Letters of Recommendation and Gap Years

Letters of recommendation are an important component of any graduate school application. For PhD and academic master’s programs, they provide evidence of your aptitude for research from an authority in the field. For law or medical school, they can contextualize your academic performance or speak to your non-academic traits such as reliance or teamwork. For professional degrees, such as MBA or MPH, they can provide insight into your leadership skills and engagement in the professional field in which you hope to advance. Letters of recommendation undoubtedly play an important role in admissions, and the anxiety surrounding them is understandable. Applicants who are planning to or already have taken time between undergraduate and grad school face additional concerns, especially as their time since undergraduate lengthens. Below are the questions we commonly receive from undergraduates planning to apply to graduate school eventually and alums who are currently applying after time away from school.

  • Do I need to ask someone from my undergraduate program? It depends. Academic master’s and PhD programs will want to see letters from professors who taught you in the discipline you are interested in and/or who supervised your academic research—this means going back to professors from undergraduate is inevitable and desirable. If you have been out of school for a long time, or you are applying in a discipline you did not study in college, you might benefit from speaking with an advisor in our office about your best strategy. For more professionally focused graduate degrees, such as an MPH program, letters from supervisor from your job(s) might suffice. Even for those programs, however, you could benefit from a letter from someone who taught in a undergraduate course related to your field.
  • Will my undergraduate professors remember me? This is a common worry that is largely unfounded, especially if you had a close relationship with the letter writer or the class you took was small and discussion-based. If you were a candidate for a strong letter of recommendation during your senior year, you will still be one one or two or even five years out. If you are still an undergraduate planning to go to graduate school eventually, identify potential letter writers now and have informal conversations with them about your plans before you leave campus.

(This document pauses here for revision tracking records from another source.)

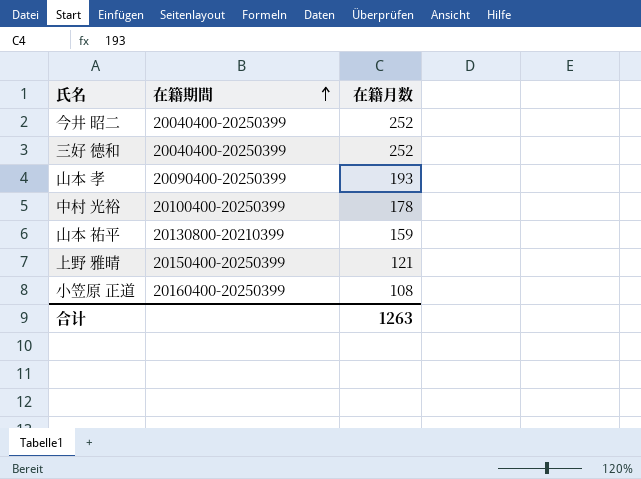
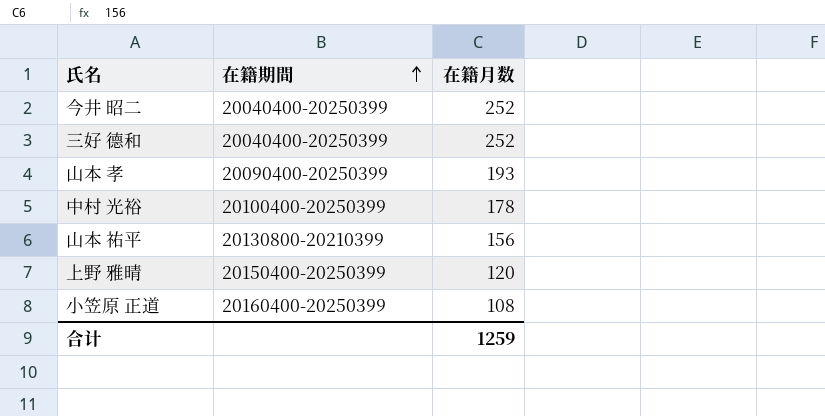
山本 祐平 | 在籍月数: 159 -> 156
上野 雅晴 | 在籍月数: 121 -> 120
合计 | 在籍月数: 1263 -> 1259

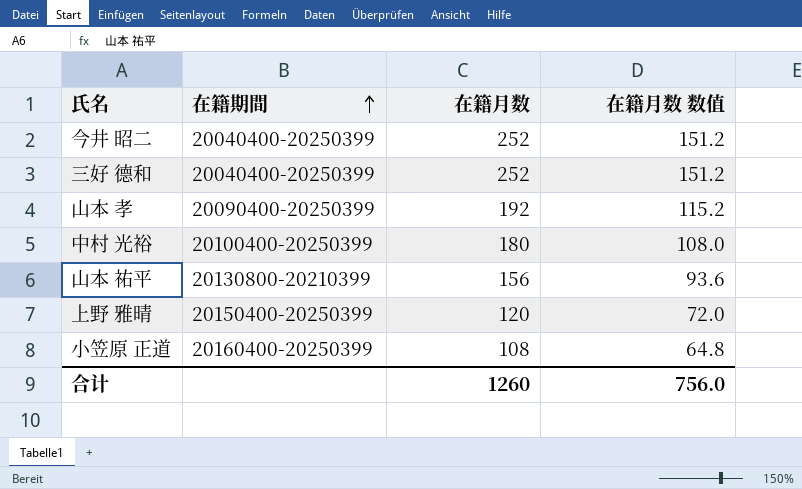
column 在籍月数 数值 | formula: none -> [在籍月数] * 0.6
山本 孝 | 在籍月数: 193 -> 192
中村 光裕 | 在籍月数: 178 -> 180
合计 | 在籍月数: 1259 -> 1260

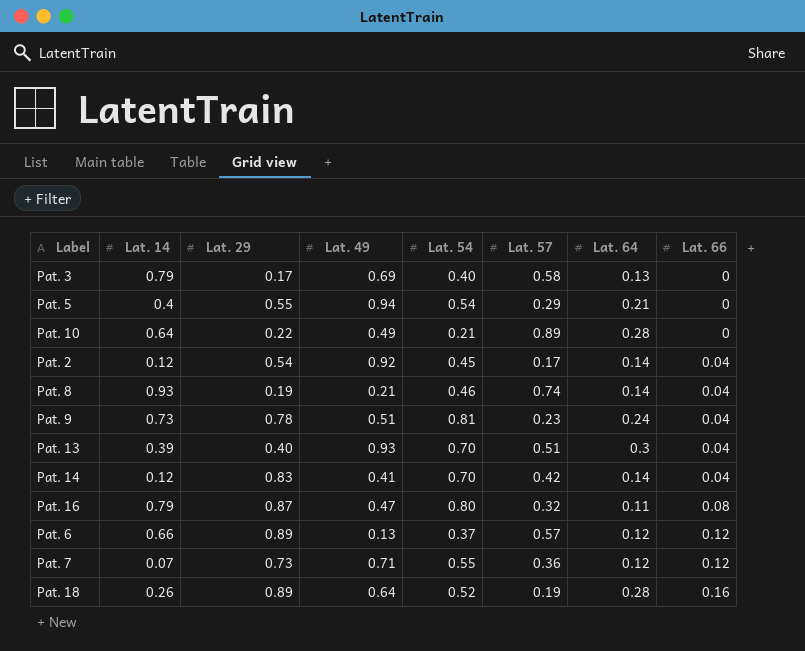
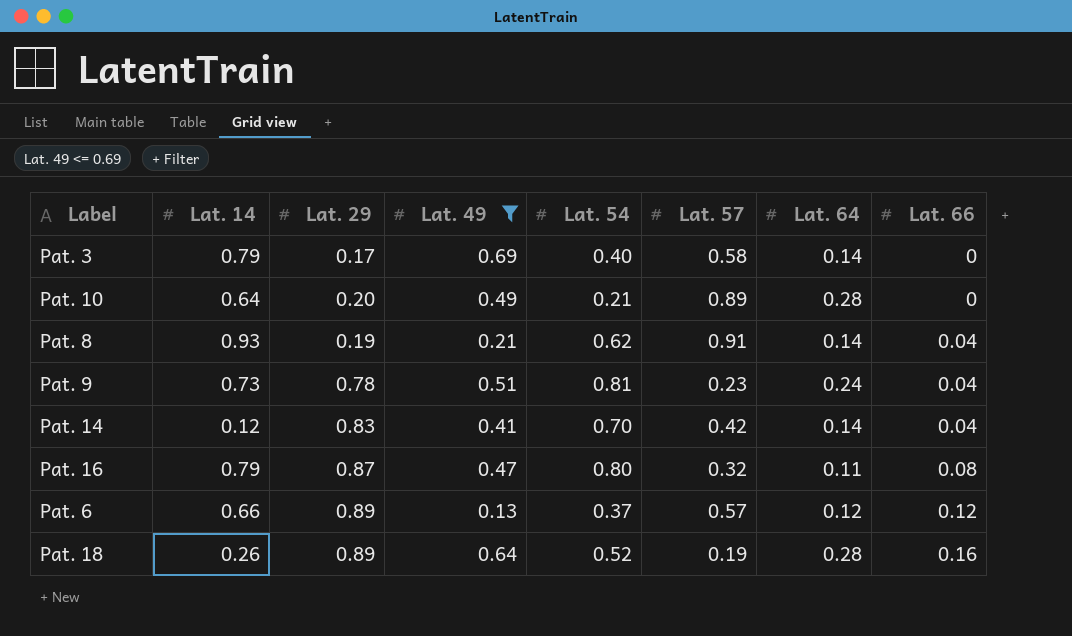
filter: none -> Lat. 49 <= 0.69
Pat. 3 | Lat. 64: 0.13 -> 0.14
Pat. 10 | Lat. 29: 0.22 -> 0.20
Pat. 8 | Lat. 54: 0.46 -> 0.62
Pat. 8 | Lat. 57: 0.74 -> 0.91

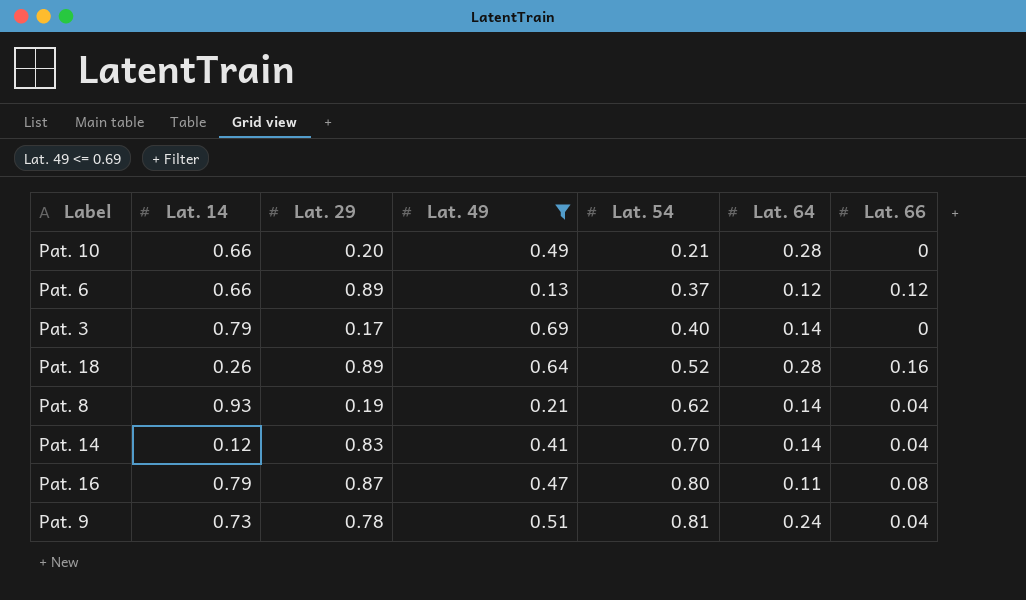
row order: Lat. 66 ascending -> Lat. 54 ascending
column Lat. 57 | position: 6 -> none
Pat. 10 | Lat. 14: 0.64 -> 0.66

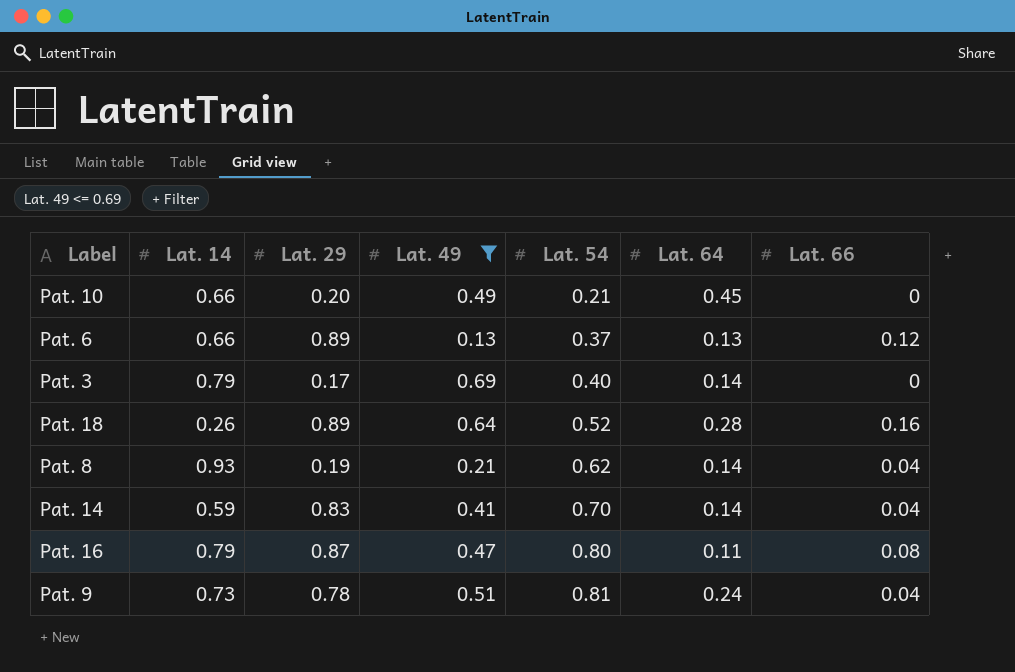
Pat. 10 | Lat. 64: 0.28 -> 0.45
Pat. 6 | Lat. 64: 0.12 -> 0.13
Pat. 14 | Lat. 14: 0.12 -> 0.59

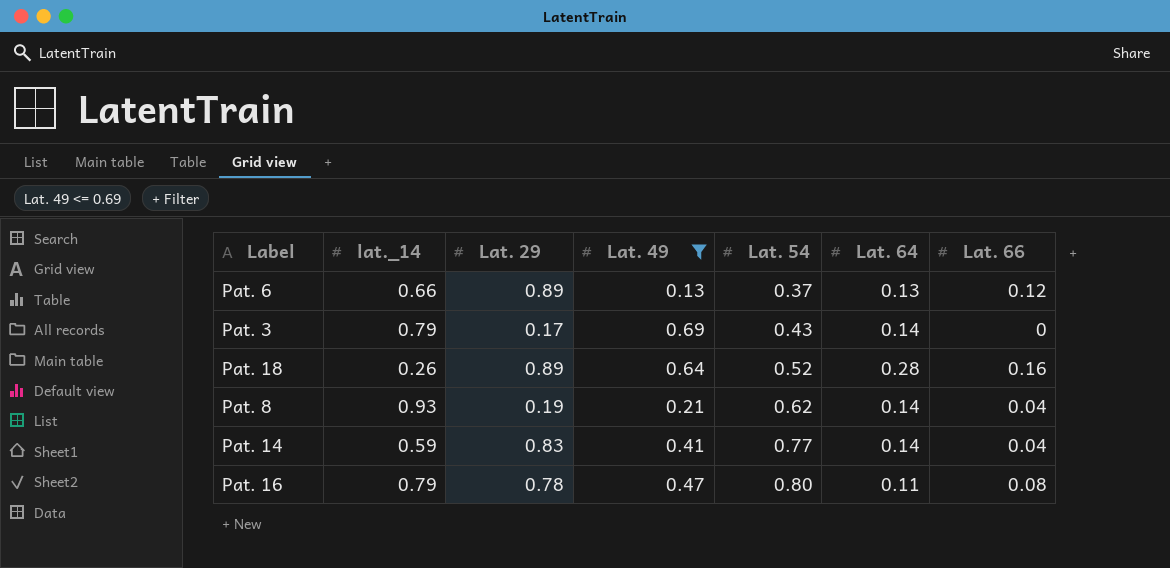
column name: Lat. 14 -> lat._14
row Pat. 10: 0.66 | 0.20 | 0.49 | 0.21 | 0.45 | 0 -> none
row Pat. 9: 0.73 | 0.78 | 0.51 | 0.81 | 0.24 | 0.04 -> none
Pat. 3 | Lat. 54: 0.40 -> 0.43
Pat. 14 | Lat. 54: 0.70 -> 0.77
Pat. 16 | Lat. 29: 0.87 -> 0.78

Ask them if they would be willing to write in the future and save any relevant work you did in their class to provide them when you reach out later to ask for the letter formally and officially down the road.
  • Will my letters be strong? Applicants often have a skewed understanding of the type of relationship you need to have with someone for a good letter of recommendation. An academic letter, for example, only needs to speak to your performance in the class, and that has not changed since graduation. Don’t be afraid to reach out to potential letter writers and discuss your motivations for graduate school and experiences since graduation. This conversation can do a lot to quell your fears as well as give you good advice about your plans and application. There is no harm in asking for a letter, especially if you are honest with your concerns. If a professor thinks he or she cannot write you a strong letter or don’t know you well enough, they will decline if you give them an opportunity to.

In sum, if your plans involve time between undergraduate and graduate school—and the majority of students from Penn take some time before applying to graduate school—don’t let worries about letters of recommendation prevent you from pursing the path that makes the most sense for your professional and academic goals.